# [Task prompt]
Give every entry below again, exactly as written, and skip the images.

# [Version difference data]
-=-=-=-=-

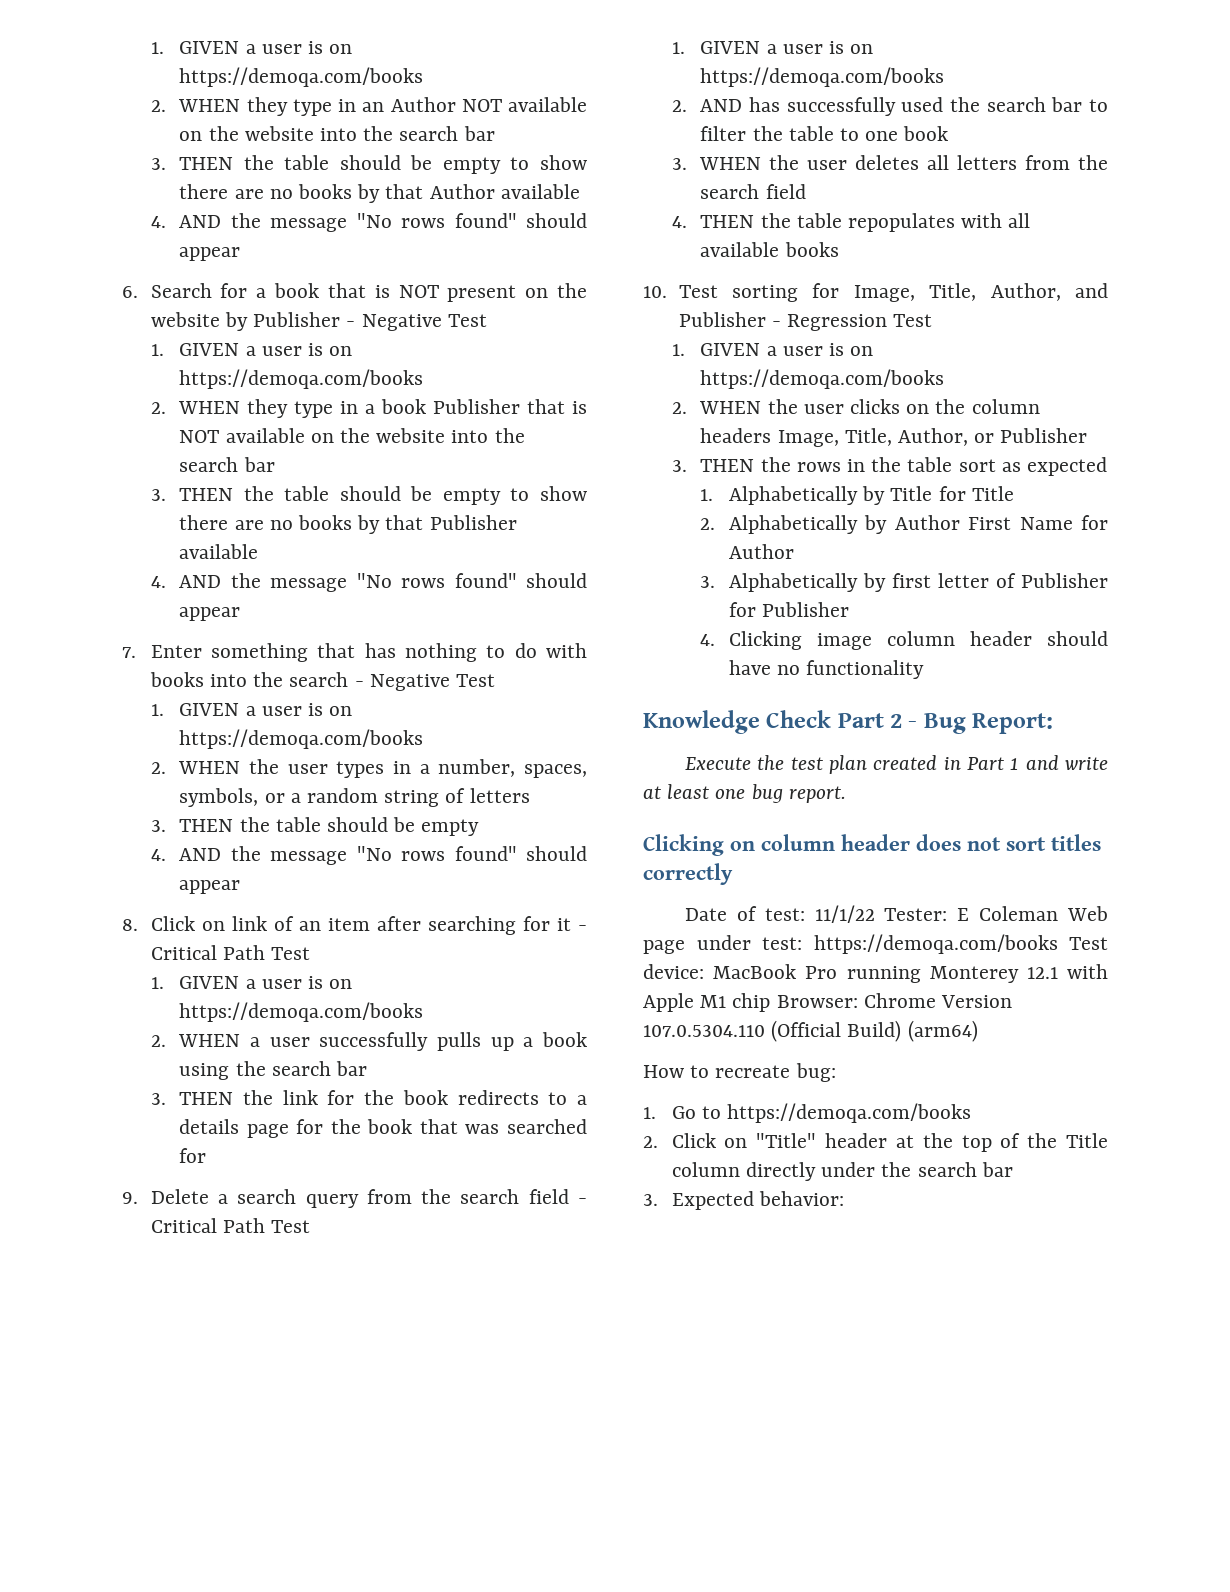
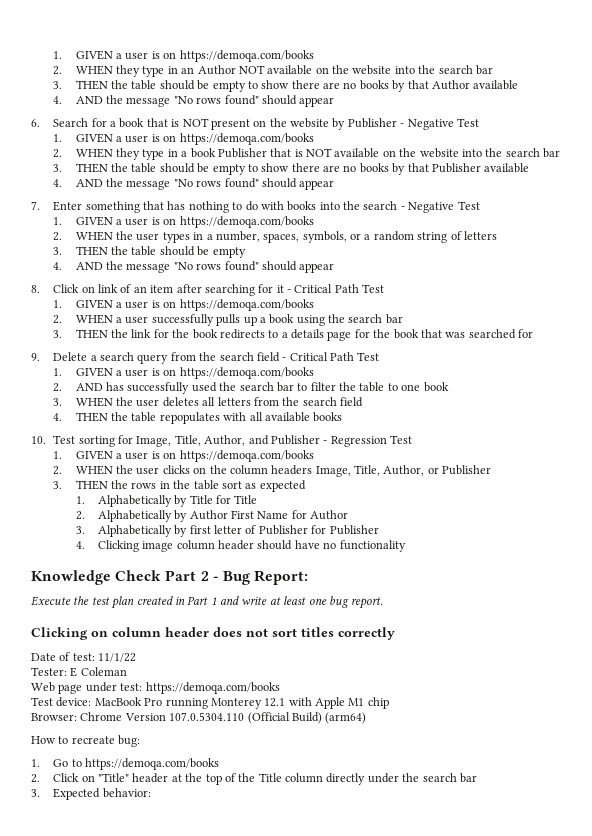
(875, 914) none -> (137, 657) //
(1059, 913) none -> (127, 671) //
(1058, 944) none -> (280, 688) //
(771, 1002) none -> (389, 703) //

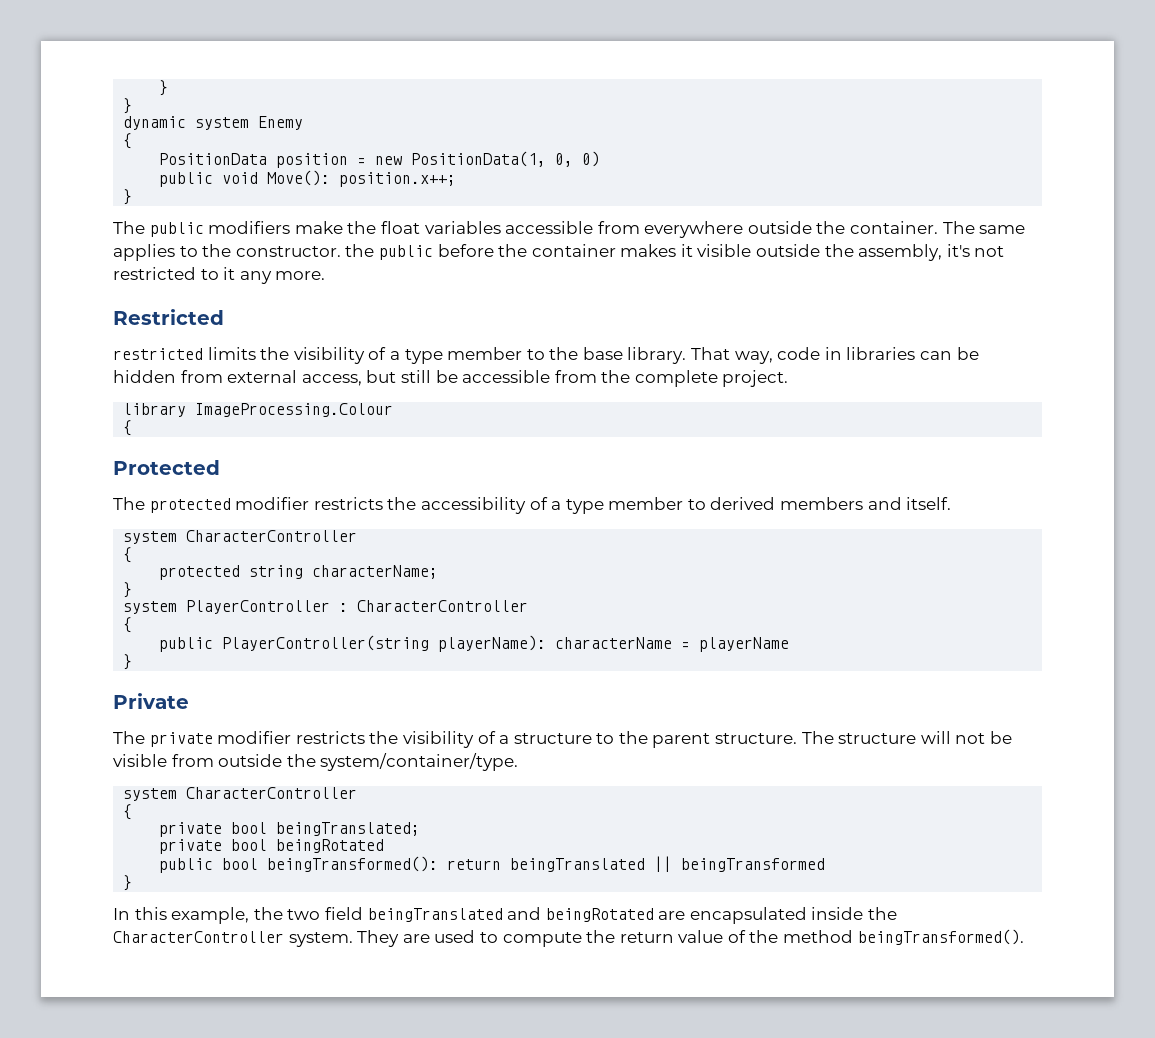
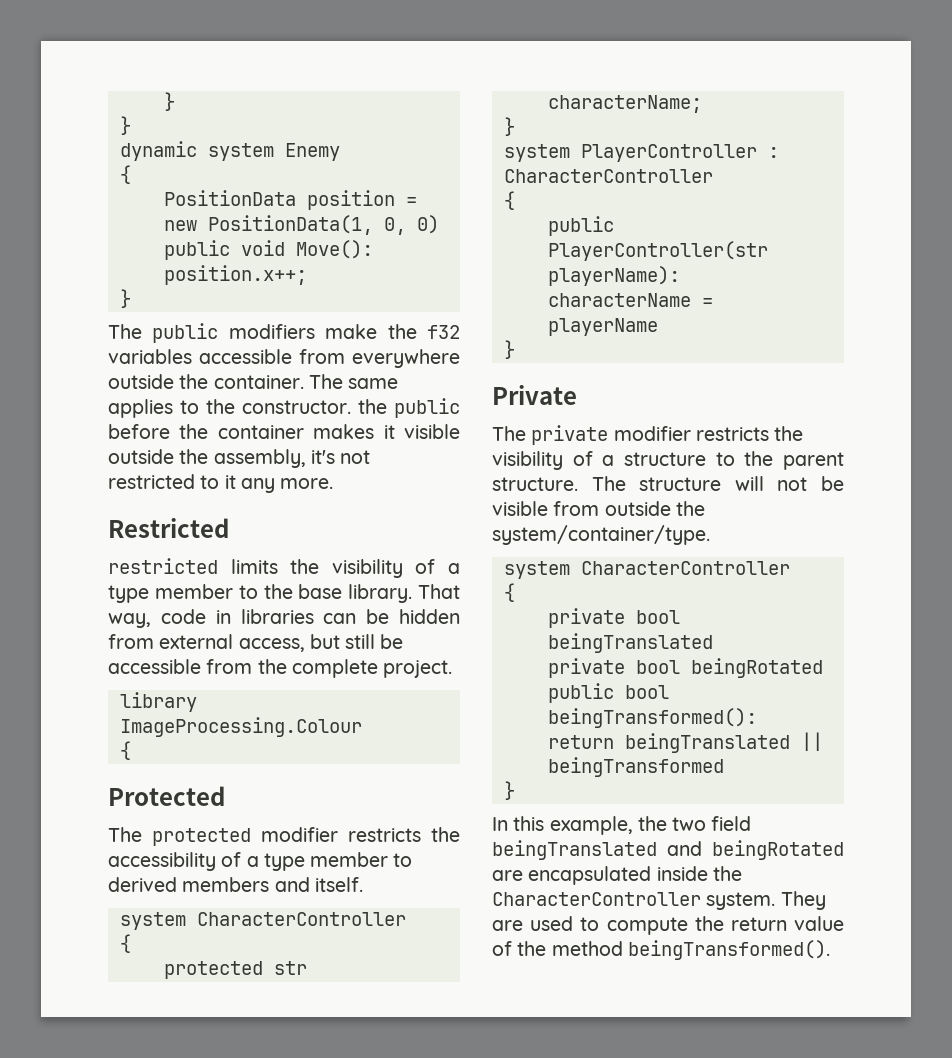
[380,221,420,234] float -> [427,325,460,339] f32
[249,565,304,579] string -> [273,961,307,975] str
[222,635,430,651] PlayerController(string -> [547,241,768,261] PlayerController(str
[276,822,421,836] beingTranslated; -> [547,633,713,653] beingTranslated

-=-=-=-=-

# [Final answer]
(875, 914) none -> (137, 657) //
(1059, 913) none -> (127, 671) //
(1058, 944) none -> (280, 688) //
(771, 1002) none -> (389, 703) //

[380,221,420,234] float -> [427,325,460,339] f32
[249,565,304,579] string -> [273,961,307,975] str
[222,635,430,651] PlayerController(string -> [547,241,768,261] PlayerController(str
[276,822,421,836] beingTranslated; -> [547,633,713,653] beingTranslated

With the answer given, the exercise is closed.